2. The linear actuator according to claim 1, wherein the magnetic sensor is arranged so as to be substantially perpendicular to a magnetization direction of the magnet. 3. A lens driving device for forming an object image on an image plane by an optical system including a moving lens group, wherein a means for driving the moving lens group includes changing a magnetization direction of the magnet to the moving lens group. 3. A lens driving device using the linear actuator according to claim 1 or 2 disposed in opposite directions. 4. A lens comprising: guide means for guiding movement of the movable lens group in the optical axis direction; and lens holding means having a sleeve for holding the movable lens group and fitting with the guide means. 4. The lens driving device according to claim 3, wherein the sleeve is disposed close to the first driving unit and the first position detecting unit when viewed from an optical axis direction. 5. A straight line connecting the sleeve and the drive point of the first drive means and a straight line connecting the sleeve and the detection point of the first position detection means are substantially perpendicular to each other when viewed from the optical axis direction. 5. The lens driving device according to claim 4, wherein the lens driving device intersects. 6. The moving lens group as viewed from the optical axis direction,
2. The apparatus according to claim 1, wherein the position of the center of gravity of a lens driving body comprising said lens holding means, said first driving means, and said first position detecting means is arranged near said first driving means.
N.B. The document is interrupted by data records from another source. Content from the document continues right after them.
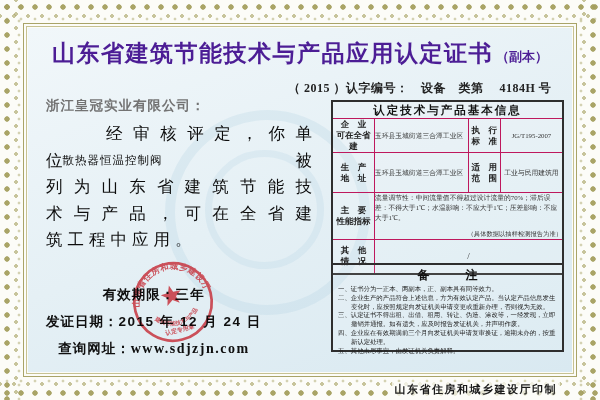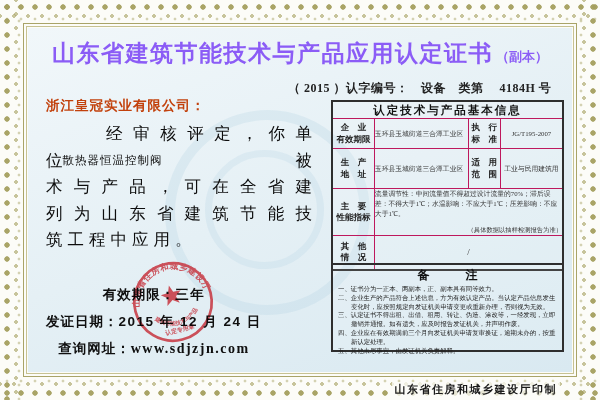--- a/index.html
+++ b/index.html
@@ -42,7 +42,7 @@
   .content { position:absolute; inset:0; z-index:4; }
 
   
-  .title-row { position:absolute; top:38px; left:30px; right:30px; text-align:center; color:#8b5cf6; white-space:nowrap; }
+  .title-row { position:absolute; top:38px; left:30px; right:30px; text-align:center; color:#4c1d95; white-space:nowrap; }
   .cert-title { font-size:23px; font-weight:bold; letter-spacing:1.5px; }
   .copy-label { font-size:13px; font-weight:bold; margin-left:3px; }
   .serial-line {

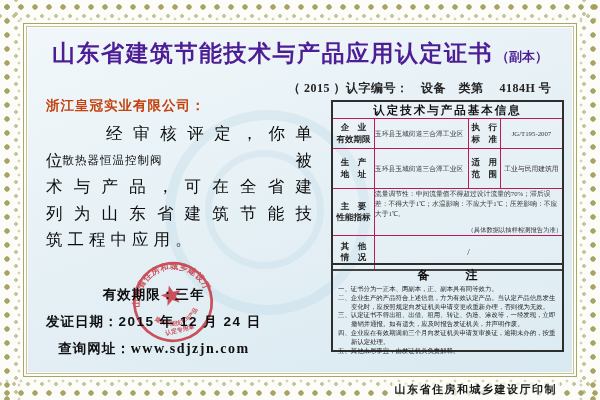--- a/index.html
+++ b/index.html
@@ -51,7 +51,7 @@
   }
 
   
-  .recipient { position:absolute; top:97px; left:46px; font-size:13.5px; font-weight:bold; letter-spacing:1px; color:#c2410c;text-align:center; }
+  .recipient { position:absolute; top:97px; left:46px; font-size:13.5px; font-weight:bold; letter-spacing:1px; color:#737373;text-align:center; }
   .statement { position:absolute; top:120px; left:46px; width:266px; font-size:16.5px; font-weight:normal; color:#0d0d0d; }
   .sline { height:26.5px; line-height:26.5px; text-align:justify; text-align-last:justify; }
   .sline-first { text-indent:60px; }

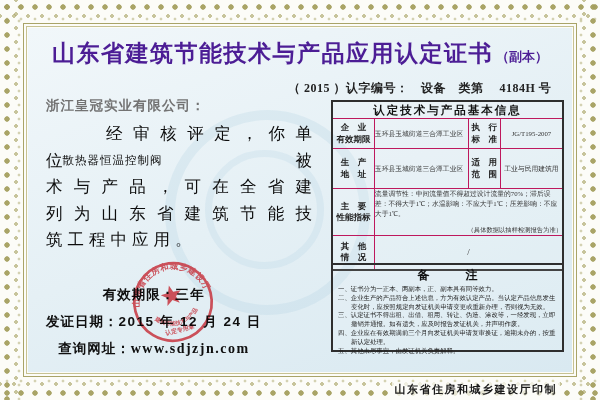--- a/index.html
+++ b/index.html
@@ -184,7 +184,7 @@
       <tr class="r1">
         <td class="lbl">
           <div>企　业</div>
-          <div>有效期限</div>
+          <div>可在全省建</div>
         </td>
         <td class="val">玉环县玉城街道三合潭工业区</td>
         <td class="lbl">

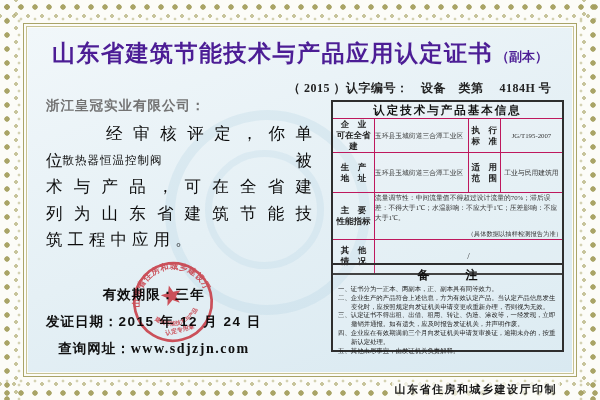--- a/index.html
+++ b/index.html
@@ -135,8 +135,8 @@
         <span class="product-name">散热器恒温控制阀</span>
         <span>被</span>
       </div>
+      <div class="sline">列为山东省建筑节能技</div>
       <div class="sline">术与产品，可在全省建</div>
-      <div class="sline">列为山东省建筑节能技</div>
       <div class="sline sline-last">筑工程中应用。</div>
     </div>
 

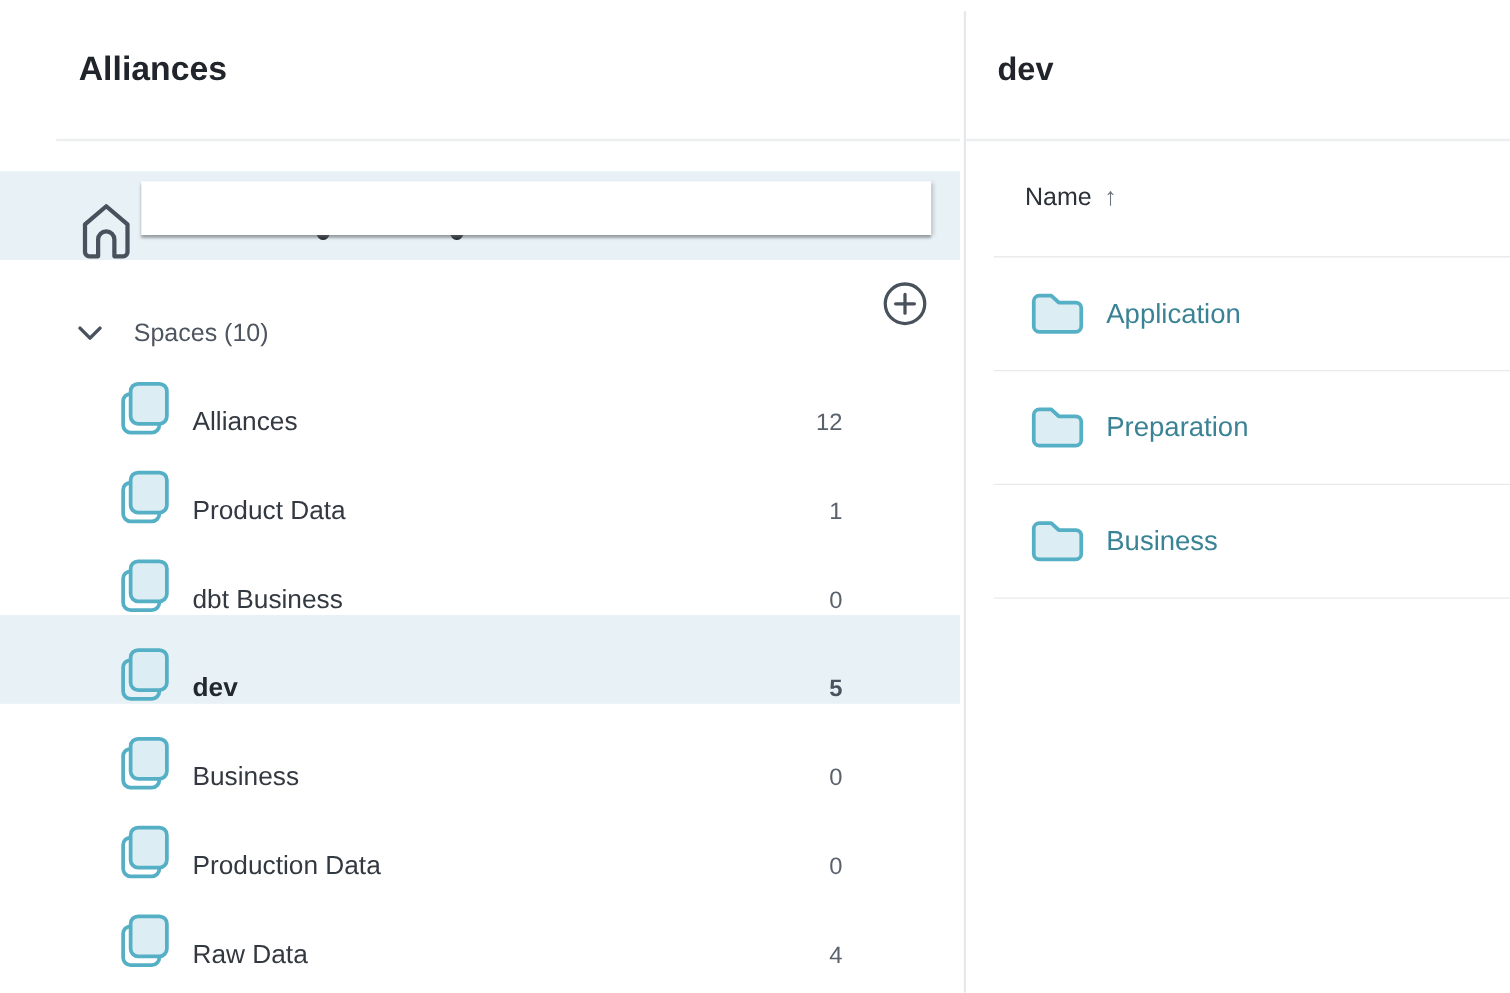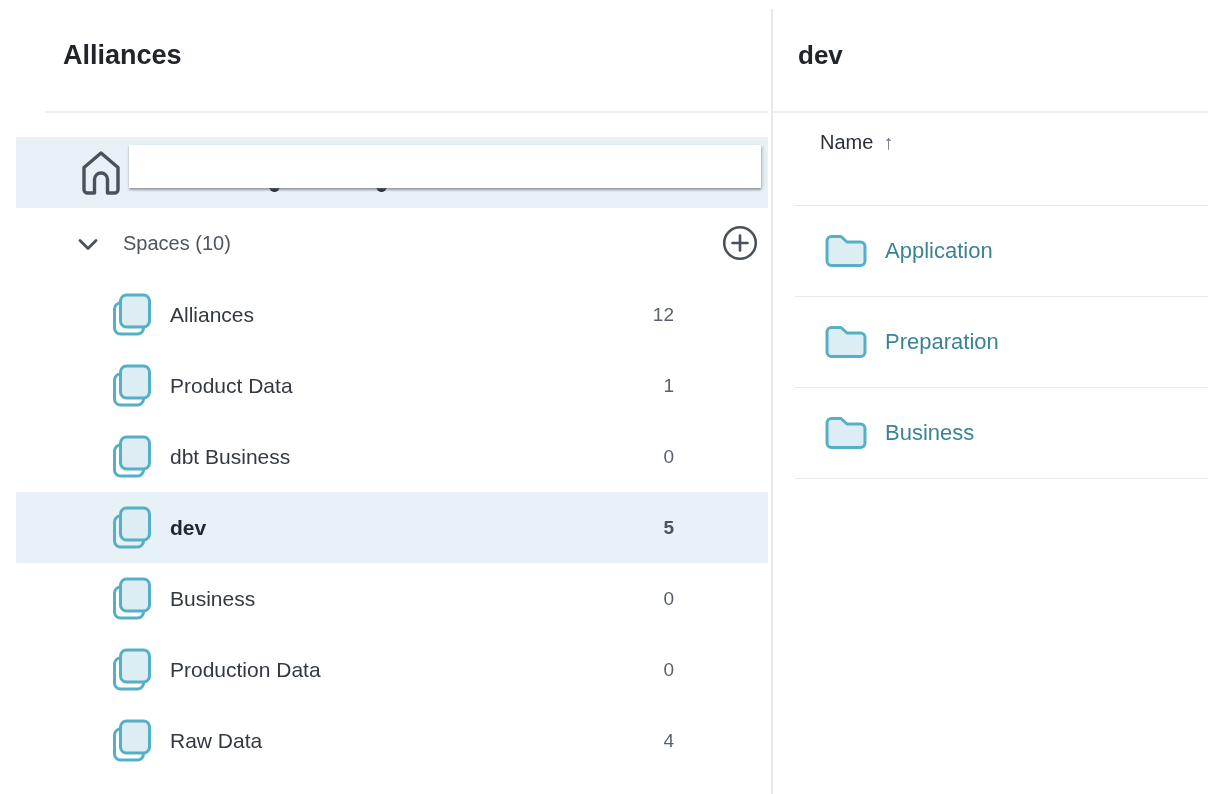--- a/index.html
+++ b/index.html
@@ -54,7 +54,7 @@
   .rp-title{position:absolute;left:25px;top:0;height:110px;display:flex;align-items:center;
     font-size:26px;font-weight:bold;color:#20252b;}
   .rp-title-divider{position:absolute;left:0;right:0;top:111px;height:2px;background:var(--divider);}
-  .name-header{position:absolute;left:47px;top:96px;height:92px;display:flex;align-items:center;
+  .name-header{position:absolute;left:47px;top:112px;height:92px;display:flex;align-items:center;
     font-size:20px;color:#2b3138;cursor:pointer;}
   .sort-arrow{margin-left:10px;color:#6b7380;font-size:20px;}
   .folder-list{position:absolute;left:22px;right:0;top:205px;border-bottom:1px solid #e9eaec;}

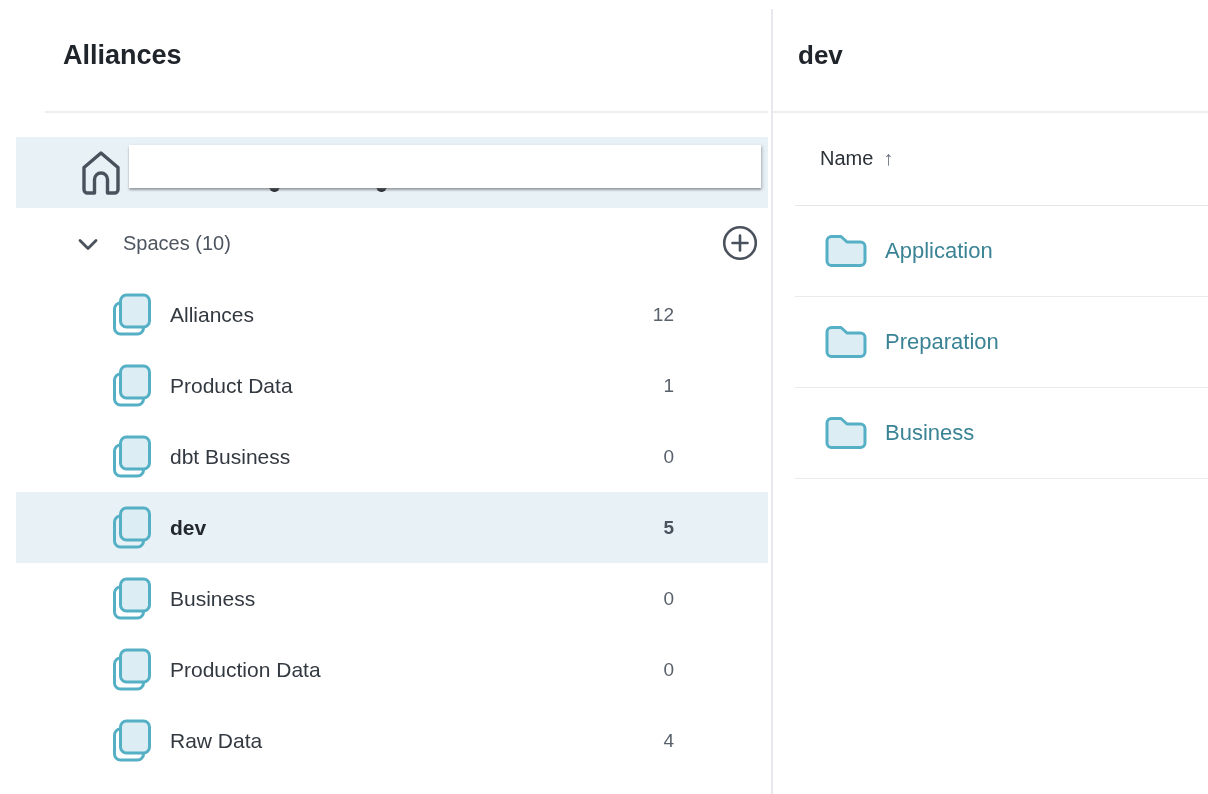--- a/index.html
+++ b/index.html
@@ -23,7 +23,7 @@
     font-size:27px;font-weight:bold;color:#20252b;}
   .left-title-divider{position:absolute;left:45px;width:723px;top:111px;height:2px;background:var(--divider);}
   .tree{position:absolute;left:0;top:137px;width:768px;}
-  .tree-row{position:relative;height:71px;display:flex;align-items:center;margin-left:16px;}
+  .tree-row{position:relative;height:71px;display:flex;align-items:flex-end;}
   .home-row{background:var(--row-highlight);}
   .home-icon-box{margin-left:64px;width:42px;height:46px;flex:0 0 auto;}
   .home-svg path{stroke:var(--dark-icon);stroke-width:3.4;fill:none;stroke-linejoin:round;stroke-linecap:round;}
The lens driving device according to claim 4 or 5. 7. A guide means for guiding the movement of the movable lens group in the optical axis direction, and the lens holding means having the sleeve for holding the movable lens group and fitting with the guide means. A lens driving device having the following arrangement: when viewed from the optical axis direction, the sleeve is laterally provided on the second driving means and the second position detecting means, and the sleeve is connected to a driving point of the second driving means. A lens driving device, wherein a straight line and a straight line connecting the sleeve and the detection point of the second position detecting means intersect at a substantially right angle. 8. The optical system according to claim 1, wherein the center of the optical axis of the movable lens group, the sleeve, and the detection point of the second position detecting means are arranged substantially in a straight line when viewed from the optical axis direction. 8. The lens driving device according to 7. 9. A driving device for driving an imaging lens according to claim 3,
Or claim 4, claim 5, claim 6, or claim 7
A lens barrel characterized by using the lens driving device described above.